Ieri partecipata assemblea alla scuola media F. Solimena di Avellino con la nostra portavoce nazionale Flavia D’Angeli. È stata una serata particolare, importante per tutti noi (militanti e non), una serata che aspettavamo da molto. Finalmente in questa città per la prima volta si è tenuta un assemblea in cui si parlava di scuola, partecipata da soli giovani che hanno apprezzato il nostro lavoro e ci hanno “sopportato” per due ore non distogliendo nemmeno un minuto l’attenzione dalla magistrale (questa si) lezione del professor Amendola che ha spiegato in maniera dettagliata tutto il percorso della privatizzazione dei saperi negli ultimi quindici anni. Forse qualcuno adesso sa di cosa parliamo e sa anche delle colpe della sinistra e della CGIL in questa storia.
Puntuale, preciso, affascinante l’intervento di Flavia D’Angeli. Un excursus sul movimento, sull’opposizione sociale, sulla capacità di auto rappresentazione, sull’autodeterminazione che guida i migliaia di ragazzi oggi in piazza. Non poteva mancare la frecciatina al sindacato, non ce ne voglia il compagno Carlo De Vincentis, ieri con noi, ma certe volte la dirigenza del sindacato ha preso strade diverse da quelle della base.
Peccato che in questa città fanno più notizia, come sempre, i politicanti, la lampadina nel portone di un palazzo che non funziona e non i ragazzi in assemblea, o la portavoce nazionale di un partito che non ha mai esitato a criticare la stampa irpina (parte) serva del padrone di turno. Ma non ci interessa. Volevamo arrivare al cuore dei ragazzi e dai commenti di oggi sembra che ci siamo riusciti. Tutto il resto è il teatrino della politique politicienne e a noi non interessa.

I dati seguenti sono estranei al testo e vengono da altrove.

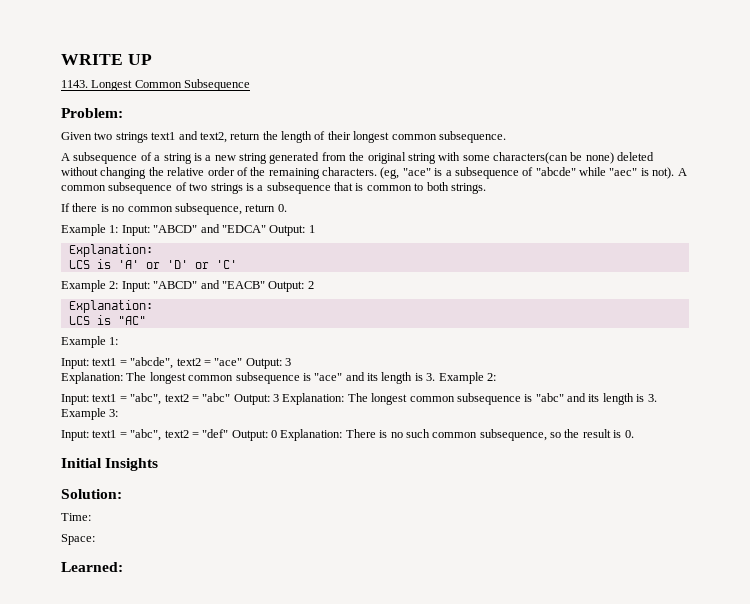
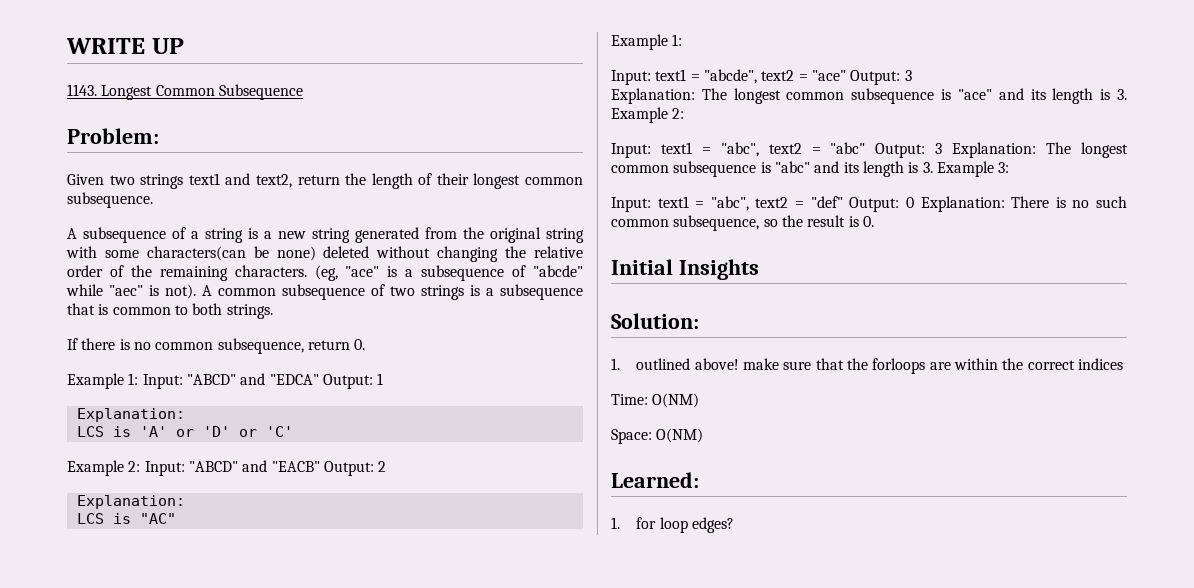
(122, 494) none -> [611,358,1123,374] // 1. outlined above! make sure that the forloops are within the correct indices
(91, 517) none -> [652,393,700,408] O(NM)
(95, 539) none -> [656,428,704,443] O(NM)
(123, 567) none -> [611,517,735,533] // 1. for loop edges?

Con la settimana di mobilitazione studentesca a Avellino vogliamo lanciare un messaggio forte alle istituzioni e all’opinione pubblica : se le contestazioni di Ottobre sono state tanto forti è perché ognuno di noi sentiva dentro di se l’esigenza di un cambiamento, di un’inversione forte e decisa di rotta rispetto alle politiche scolastiche adottate negli ultimi 15 anni.

“Io non ho paura” è il grido collettivo degli studenti di tutta Italia che continuano con la mobilitazione. A muovere le mosse del governo è invece la paura che il cristallo del consenso popolare possa incrinarsi rapidamente. Il Presidente del Consiglio, infatti, dalla Cina (quasi con furore) continua a insultare il movimento “in mano ai facinorosi” e i giornali colpevoli di sostenere i giovani. Segnali di un governo che pensava di continuare a passarla liscia – come gli è accaduto sui rifiuti o sulla manovra economica estiva – e che invece stavolta ha trovato il classico bambino in grado di strillare “il re è nudo”. Non sappiamo quanto durerà questo movimento e dove arriverà. Lavoreremo per farlo vincere, ovviamente, per ottenere il ritiro del decreto Gelmini e dei provvedimenti sull’Università. Quello che vediamo è che un’irruzione improvvisa di soggettività ha modificato significativamente la politica e la società, che la cappa grigia che era emersa da due anni di governo Prodi e certificata alle elezioni di aprile mostra qualche squarcio.
"Vogliamo lavorare per creare le condizioni di una reale alternativa di società, di un cambio di sistema che non può che passare per una messa in discussione dell'ordine capitalistico".